Sonic Cinema

Sounds, Visions and Insights by Brian Skutle

Back to the Future

Grade : A+ Year : 1985 Director : Robert Zemeckis Running Time : 1hr 56min Genre : , ,
Movie review score
A+

Robert Zemeckis’s “Back to the Future” is, more than ever after 25 years, the director’s best (and certainly most entertaining) film. Yes, even better than “Cast Away” or the Oscar-winning “Forrest Gump.” From the opening frames, he does everything right in staging, writing (which he did with Bob Gale), and getting just the right performances out of Michael J. Fox, Christopher Lloyd, Lea Thompson, and Crispin Glover.

Given Hollywood’s recent penchant for unnecessary remakes or sequels, there’s much to worry about an updated “Back to the Future.” Thankfully, it was produced by Steven Spielberg, and regardless of what you may think of some of his decisions the past 20 years, he won’t revisit a project without a good idea why (to him at least; that “E.T.” Special Edition still makes me groan).

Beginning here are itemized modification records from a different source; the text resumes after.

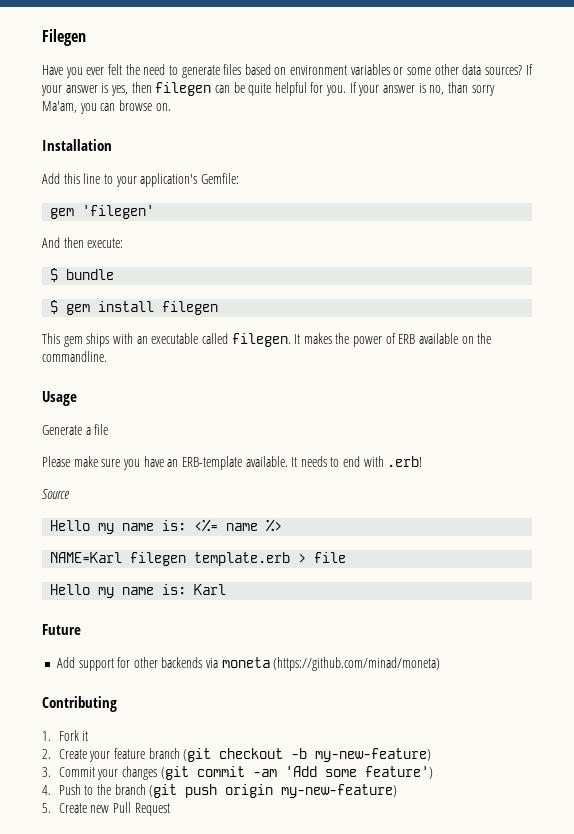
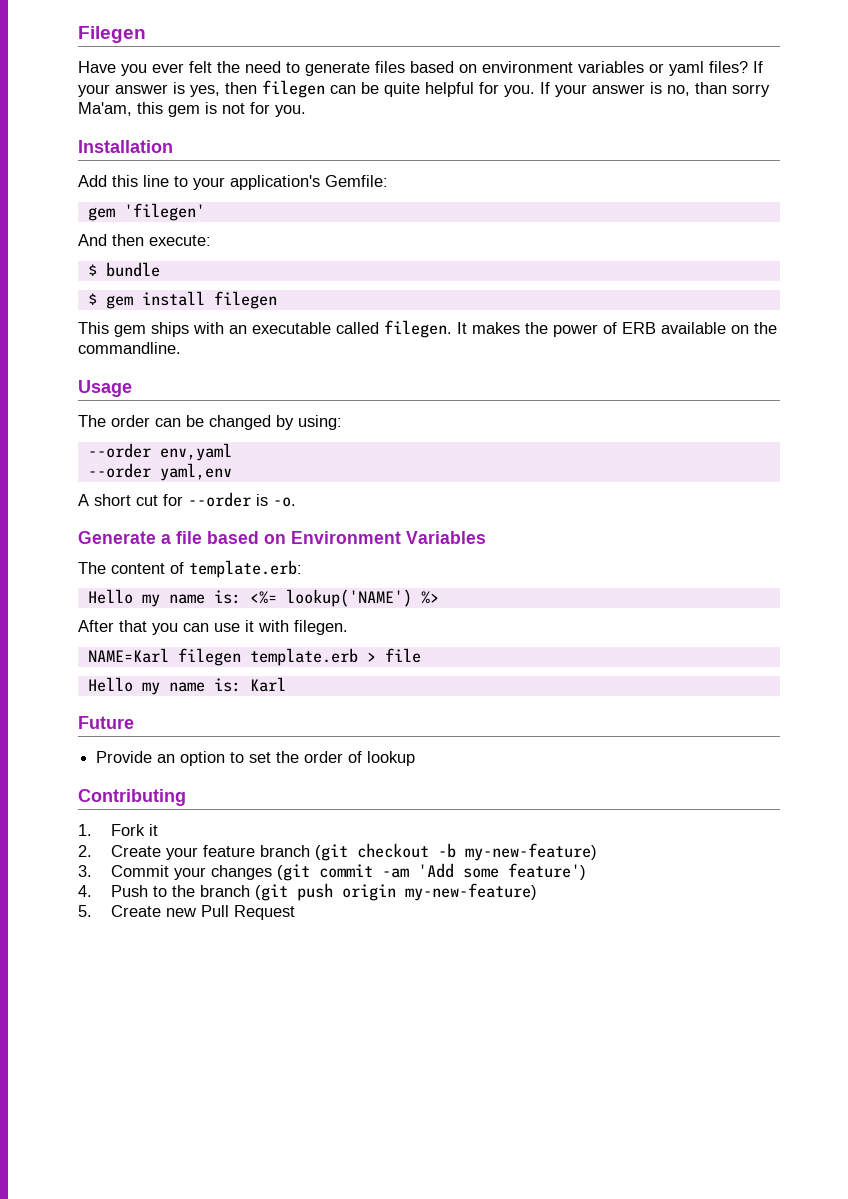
- Have you ever felt the need to generate files based on environment variables or some other data sources?
+ Have you ever felt the need to generate files based on environment variables or yaml files?
- If your answer is no, than sorry Ma'am, you can browse on.
+ If your answer is no, than sorry Ma'am, this gem is not for you.
- Generate a file
- Please make sure you have an ERB-template available. It needs to end with .erb!
- Source
+ The order can be changed by using:
+ --order env,yaml
+ --order yaml,env
+ A short cut for --order is -o.
+ Generate a file based on Environment Variables
+ The content of template.erb:
- Hello my name is: <%= name %>
+ Hello my name is: <%= lookup('NAME') %>
+ After that you can use it with filegen.
- Add support for other backends via moneta (https://github.com/minad/moneta)
+ Provide an option to set the order of lookup

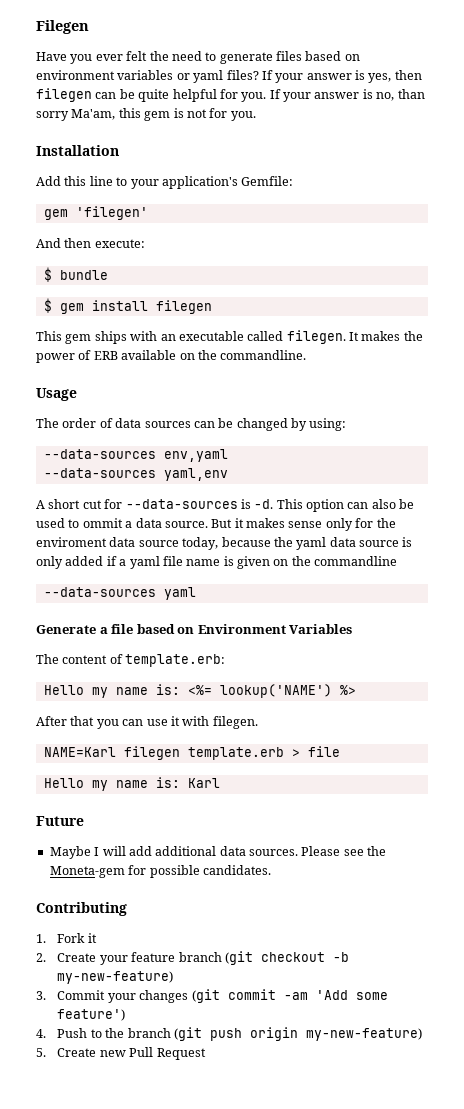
- The order can be changed by using:
+ The order of data sources can be changed by using:
- --order env,yaml
+ --data-sources env,yaml
- --order yaml,env
+ --data-sources yaml,env
- A short cut for --order is -o.
+ A short cut for --data-sources is -d. This option can also be used to ommit a data source. But it makes sense only for the enviroment data source today, because the yaml data source is only added if a yaml file name is given on the commandline
+ --data-sources yaml
- Provide an option to set the order of lookup
+ Maybe I will add additional data sources. Please see the Moneta-gem for possible candidates.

This is a movie that couldn’t have been made in any other decade. It’s a movie purely of the ’80s, from the Huey Lewis songs to the costumes to the attitude of Michael J. Fox’s Marty McFly, whether he’s dodging Principal Strickland; auditioning for Battle of the Bands; walking with his girlfriend Jennifer (Claudia Wells); or talking with his parents George (Glover) and Lorraine (Thompson). Anyone who lived in the decade of Reagan and life vests as a fashion statement knows what I’m talking about.

But there’s something else, also. In all honesty, it’s hard to imagine being able to do what this film does in how it portrays the ’50s nowadays, especially when “Mad Men” and “Far From Heaven” and “Revolutionary Road” have done so much to blow the lid off of such nostalgia. That makes “Back to the Future” feel like a relic of another period of time. I refuse to say “dated,” because the film is just as fresh and funny as it ever was, taking the sci-fi idea of time-travel and turning it into something pretty damn ingenious, as well as slyly subversive. Let’s face it-the idea of making out with your mother while trying to hook her up with your father has never been funnier.

But watching it in a special screening this past weekend, I felt a bit more connected to the film on a personal level. I very much felt a kinship with Marty and his attempts to get his parents together. I was watching the film with two of my best friends, who recently started seeing one another romantically after having just met in person at my birthday party. Admittedly, it wasn’t my intention to set them up, but it’s funny how life works sometimes. These two wouldn’t have even met were it not for me, meaning had I died in 2007 when I was hospitalized with pneumonia, the odds are good they wouldn’t know one another, much less fallen for one another. This is where I felt a kinship with Marty-because of his dilemma, he’s caused a disconnect that has not only changed his parent’s lives, but threatened his very existence. It’s up to him to make sure they find one another and live happily ever after. I haven’t quite felt that level of responsibility with my friends, but I know I’ve been a sounding board for them in their own lives and sorting things out, and in the end, it’s been a positive situation for all three of us as we move forward. That same satisfaction the Marty, George and Lorraine feel in their last meeting in 1955, I felt when the movie ended.

All that being said, however, the film-and the trilogy that followed-all comes down to the friendship between Marty and Doc Brown, which will only grow deeper when Marty has to look up the younger Doc, and ultimately has to make some hard choices given what he knows of the future. It’s in these moments where Fox and Lloyd are at their most hilarious and heartfelt, given a theme by Alan Silvestri that’ll pull at your heartstrings every time. It’s that bond, which drives the adventure Zemeckis is telling, that makes “Back to the Future” something more than a flash-in-the-pan hit. The result is an endearing classic.